The results of this study revealed that the serum HIF-1α level had a good predictive value when used alone or in combination with uterine artery Doppler to predict preeclampsia during the first trimester screening process. The result was similar to a previous study that found a combination of Doppler of uterine artery with maternal serum markers had good sensitivity for predicting preeclampsia during the first trimester26. On the other hand, previous studies found that a combination of Doppler of uterine artery with maternal serum markers had poor sensitivity and specificity in predicting preeclampsia during the first trimester. But it could only predict early-onset preeclampsia27,29. This discrepancy may be due to the different serum markers used to detect preeclampsia. In addition, the sensitivity to predict early-onset preeclampsia in this study was not good when compared to previous studies27,29. Once again, this may be due to the different serum markers used. It is also possible that the pathogenesis between early and late-onset preeclampsia are different. Some biomarkers are good in detecting certain type of preeclampsia.

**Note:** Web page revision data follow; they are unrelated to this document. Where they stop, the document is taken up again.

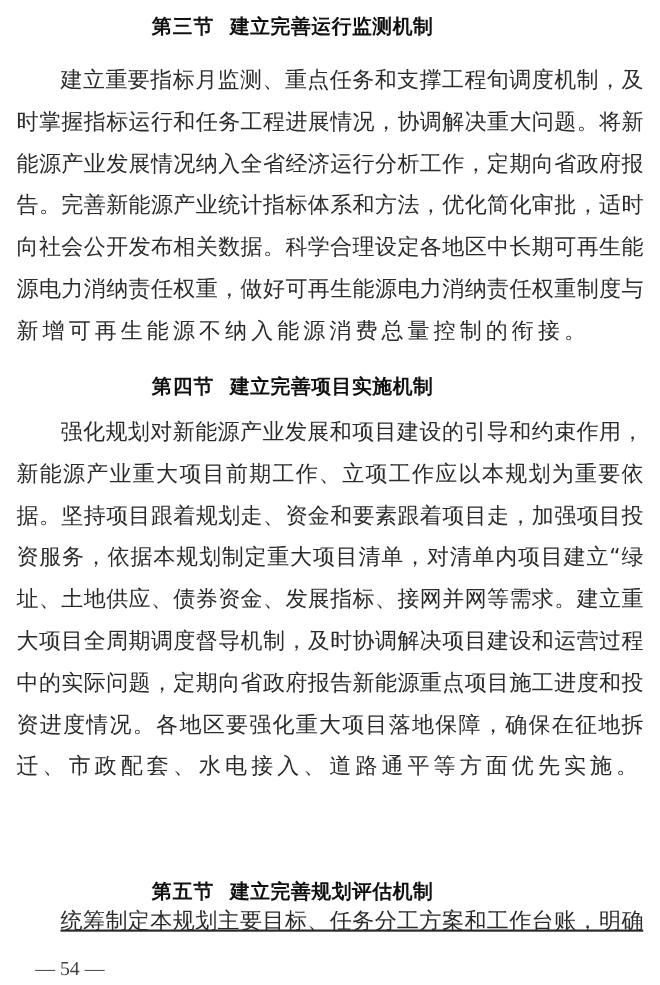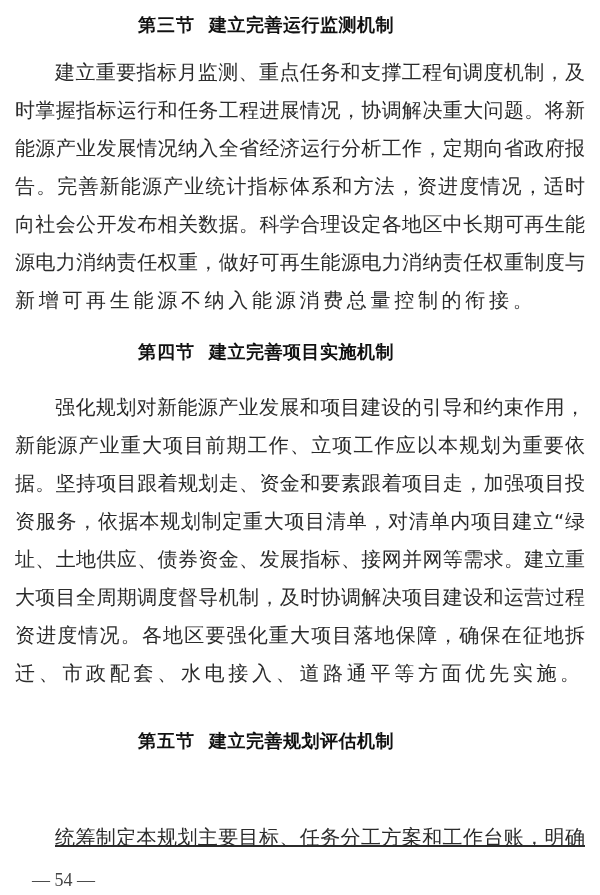--- a/index.html
+++ b/index.html
@@ -21,40 +21,41 @@
 </head>
 <body>
 
 <div class="section-title" style="top:12px;">
   <span class="num">第三节</span><span class="txt">建立完善运行监测机制</span>
 </div>
 <div class="para" style="top:53px;">
   <div class="line indent">建立重要指标月监测、重点任务和支撑工程旬调度机制，及</div>
   <div class="line">时掌握指标运行和任务工程进展情况，协调解决重大问题。将新</div>
   <div class="line">能源产业发展情况纳入全省经济运行分析工作，定期向省政府报</div>
-  <div class="line">告。完善新能源产业统计指标体系和方法，资进度情况，适时</div>
+  <div class="line">告。完善新能源产业统计指标体系和方法，优化简化审批，适时</div>
   <div class="line">向社会公开发布相关数据。科学合理设定各地区中长期可再生能</div>
   <div class="line">源电力消纳责任权重，做好可再生能源电力消纳责任权重制度与</div>
   <div class="line last">新增可再生能源不纳入能源消费总量控制的衔接。</div>
 </div>
 
 <div class="section-title" style="top:339px;">
   <span class="num">第四节</span><span class="txt">建立完善项目实施机制</span>
 </div>
-<div class="para" style="top:388px;">
+<div class="para" style="top:373px;">
   <div class="line indent">强化规划对新能源产业发展和项目建设的引导和约束作用，</div>
   <div class="line">新能源产业重大项目前期工作、立项工作应以本规划为重要依</div>
   <div class="line">据。坚持项目跟着规划走、资金和要素跟着项目走，加强项目投</div>
   <div class="line">资服务，依据本规划制定重大项目清单，对清单内项目建立“绿</div>
   <div class="line">址、土地供应、债券资金、发展指标、接网并网等需求。建立重</div>
   <div class="line">大项目全周期调度督导机制，及时协调解决项目建设和运营过程</div>
+  <div class="line">中的实际问题，定期向省政府报告新能源重点项目施工进度和投</div>
   <div class="line">资进度情况。各地区要强化重大项目落地保障，确保在征地拆</div>
   <div class="line last">迁、市政配套、水电接入、道路通平等方面优先实施。</div>
 </div>
 
-<div class="section-title" style="top:728px;">
+<div class="section-title" style="top:798px;">
   <span class="num">第五节</span><span class="txt">建立完善规划评估机制</span>
 </div>
 <div class="para" style="top:818px;text-decoration:underline;">
   <div class="line indent">统筹制定本规划主要目标、任务分工方案和工作台账，明确</div>
 </div>
 
 <div class="page-number">— 54 —</div>
 
 </body></html>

Regarding first trimester angiogenic factors and HIF-1α in preeclampsia, there has been no study to evaluate first trimester angiogenic factors as their expression is enhanced by increased HIF-1α. Further studies should be conducted to evaluate first trimester angiogenic factors and HIF-1α in preeclampsia.

The strength of this study was that this is the first prospective study that used serum HIF-1α levels combined with uterine artery Doppler in the first trimester to predict preeclampsia. Early screening of preeclampsia by using a combination of serum HIF-1α levels and uterine artery Doppler during the first trimester (11–13+6 weeks of gestation) allows the timing for using early low-dose aspirin prophylaxis in order to prevent preeclampsia, which may be more effective if started prior to 16 weeks of gestation7. Moreover, these two screening tests can be performed at the same visit and at the time of the first trimester ultrasonographic screening which will be convenient for the patients. The limitation of this study was that there were small cases of early-onset preeclampsia. Additional studies with a larger sample size of early-onset preeclampsia and other models using serum HIF-1α levels combined with uterine artery Doppler, maternal characteristic risk factors, or other biomarkers should be conducted.

Conclusion

The serum HIF-1α levels with or without the uterine artery Doppler at 11–13+6 weeks of gestation were effective in predicting preeclampsia.